Gay Iraqis face torture and murder, report finds
A report has found that gays in Iraq are facing rising levels of homophobic violence from militia groups and the government is not doing enough to stop attacks.
The Human Rights Watch (HRW) report suggests that hundreds of gay men in the country have been attacked and killed since 2004 and claims that members of the Mehdi Army militia group are leading the anti-gay campaign.
It also said it had evidence that Iraqi security forces are colluding in the killings.
Testimonies gathered from more than 50 gay Iraqi men suggested that attackers target people on the streets or storm homes to conduct interrogations and demand names of suspected gay men.
One man told Human Rights Watch that militiamen kidnapped and killed his partner of ten years in April: “It was late one night, and they came to take my partner at his parents’ home. Four armed men barged into the house, masked and wearing black. They asked for him by name; they insulted him and took him in front of his parents. … He was found in the neighborhood the day after.
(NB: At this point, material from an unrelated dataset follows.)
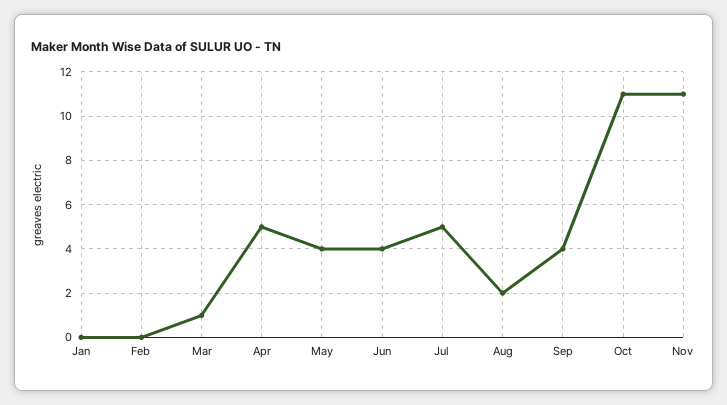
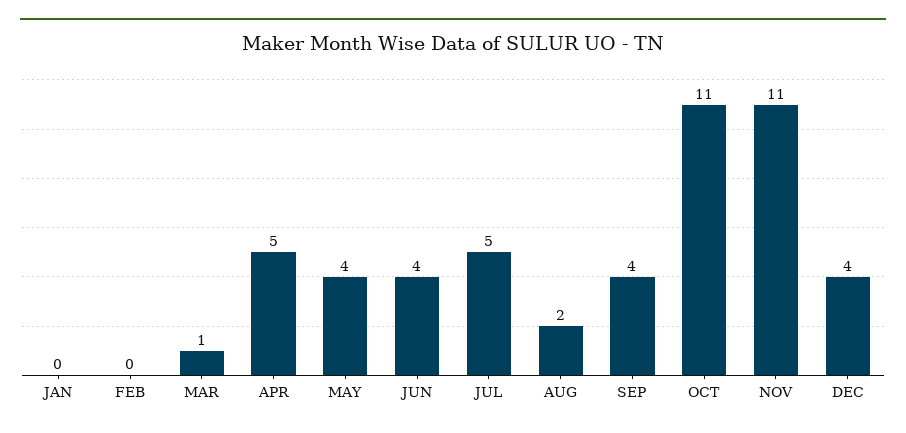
DEC: none -> 4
They had thrown his corpse in the garbage. His genitals were cut off and a piece of his throat was ripped out.”
The report, called ‘They want us exterminated: Murder, Torture, Sexual Orientation and Gender in Iraq’, says doctors and morgue attendants see horrifically mutilated bodies of gay men. HRW said doctors have confirmed stories of men being killed by having their anuses glued shut before being force-fed laxatives.
“Unmanly” and “effeminate” behaviour has been condemned by Mehdi Army spokesmen and many men questioned by HRW reported death threats from their families. In a law leftover from Saddam Hussein’s rule, mitigating circumstances are applied to crimes committed with “honourable motives”, such as protecting families from shame.
“Iraq’s leaders are supposed to defend all Iraqis, not abandon them to armed agents of hate,” said Scott Long, director of the LGBT rights programme at HRW.”Turning a blind eye to torture and murder threatens the rights and life of every Iraqi.”
Homosexuality is not a crime in Iraq but religious leaders have called for it to be eradicated without violence.
“Murder and torture are no way to enforce morality,” said Rasha Moumneh, Middle East and North Africa researcher at HRW. “These killings point to the continuing and lethal failure of Iraq’s post-occupation authorities to establish the rule of law and protect their citizens.”
One gay man, “Hamid”, told HRW: “The cheapest thing in Iraq is a human being, a human life… They want us exterminated. All the violence and all this hatred: the people who are suffering from it don’t deserve it.”